Argentina es uno de los países de la región con mayor influencia del prohibicionismo en su política de drogas. A la vez, la sanción de la ley que regula la investigación médica y científica del uso medicinal del cannabis obliga al Estado a empezar a crear las condiciones necesarias para garantizar su cumplimiento. Desde el Frente Agrario Evita, entonces, se impulsa una militancia para empezar a pensar la producción de cannabis en Argentina, y para entablar debates serios respecto al prohibicionismo y el cultivo.

Si bien existe una ley que regula el uso medicinal del cannabis, comienza a hacerse presente el peligro inminente de que las grandes farmacéuticas saquen provecho de esta situación y el negocio termine en manos de los poderes concentrados.
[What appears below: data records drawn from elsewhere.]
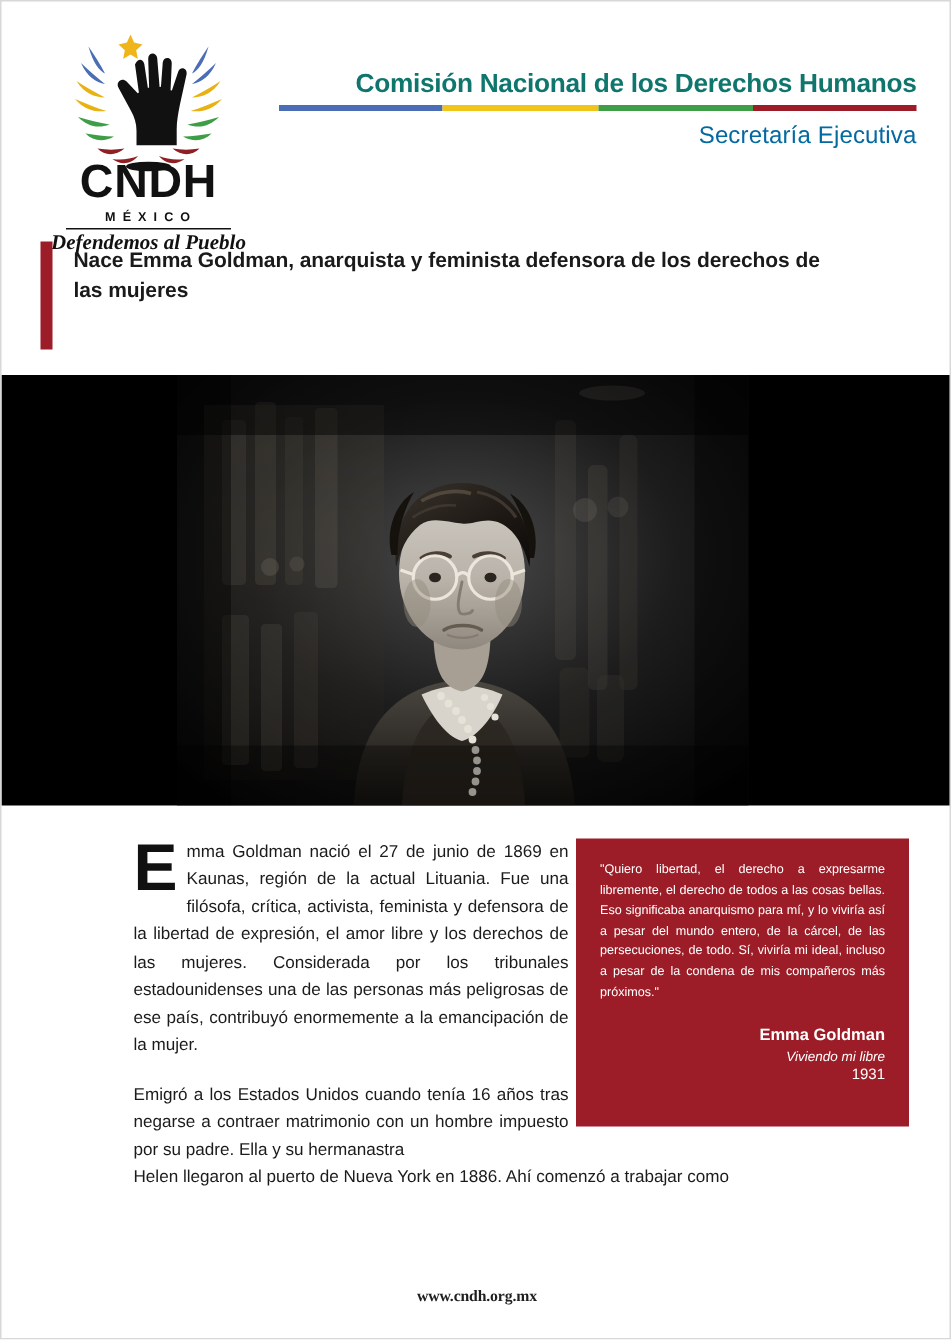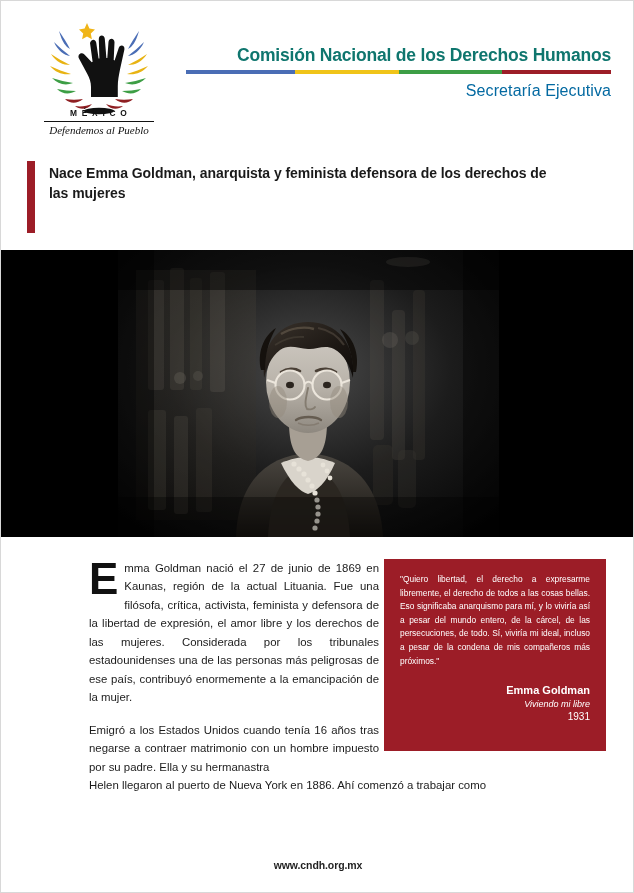"CNDH" div { html: none -> <div>CNDH</div> }
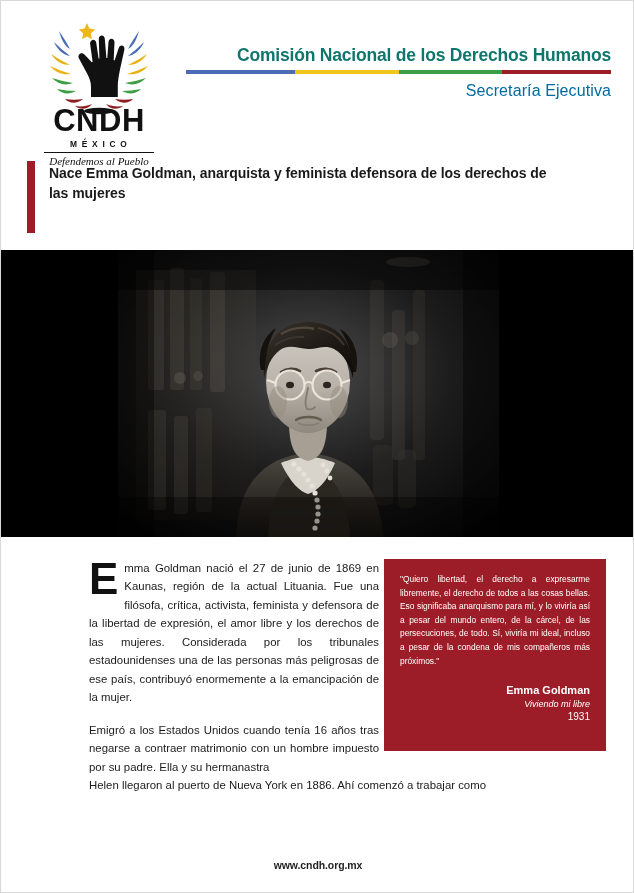"Defendemos al Pueblo" div { font-size: 11px -> 14px; font-weight: normal -> bold }
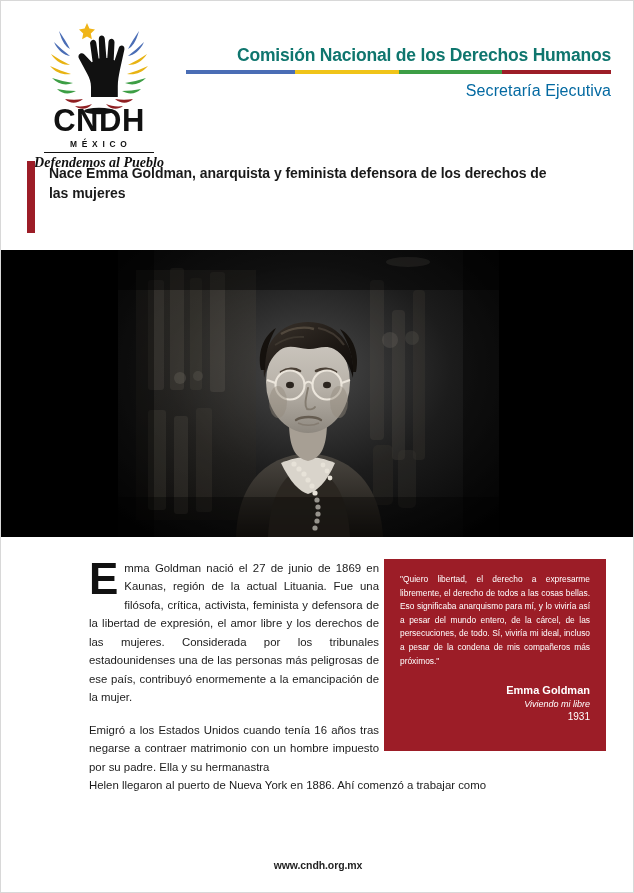"www.cndh.org.mx" .footer-url { font-family: none -> Liberation Serif, serif }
Ante esta problemática, el Frente Agrario Evita piensa soluciones: “Las organizaciones nos tenemos que hacer escuchar ante quienes nos gobiernan, para que siempre tengamos la mejor legislación y podamos generar fuentes de trabajo a los sectores que siempre trabajaron arriesgando su libertad cuando aún no era legal el cannabis en la Argentina”.  Proponen derramar los conocimientos populares y los saberes ancestrales, compartirlos y mezclarlos con los conocimientos académicos para obtener mejores políticas públicas. 

“Nosotros tenemos un proyecto por la legalización del cannabis en todos sus usos, industrial, gastronómico, medicinal y recreativo, pero también necesitamos dar debates bien profundos para poder actualizar y cambiar la ley de drogas” explica Ornella Infante, y resalta que no se trata únicamente de una herramienta que puede ayudar a solucionar inconvenientes de salud. El cultivo de cannabis también es una salida económica para los sectores de la economía popular.  “Ahora va a haber una demanda no sólo en nuestro país, sino también en otros lugares en donde no existen estas legislaciones. Y allí tenemos que estar los sectores de la economía popular, allí tenemos que estar las organizaciones que militamos fuertemente por poner en valor la tierra y porque se respeten los conocimientos ancestrales y, por supuesto, por lograr también que esto sea una salida económica en esta difícil situación en que se encuentra el mundo.”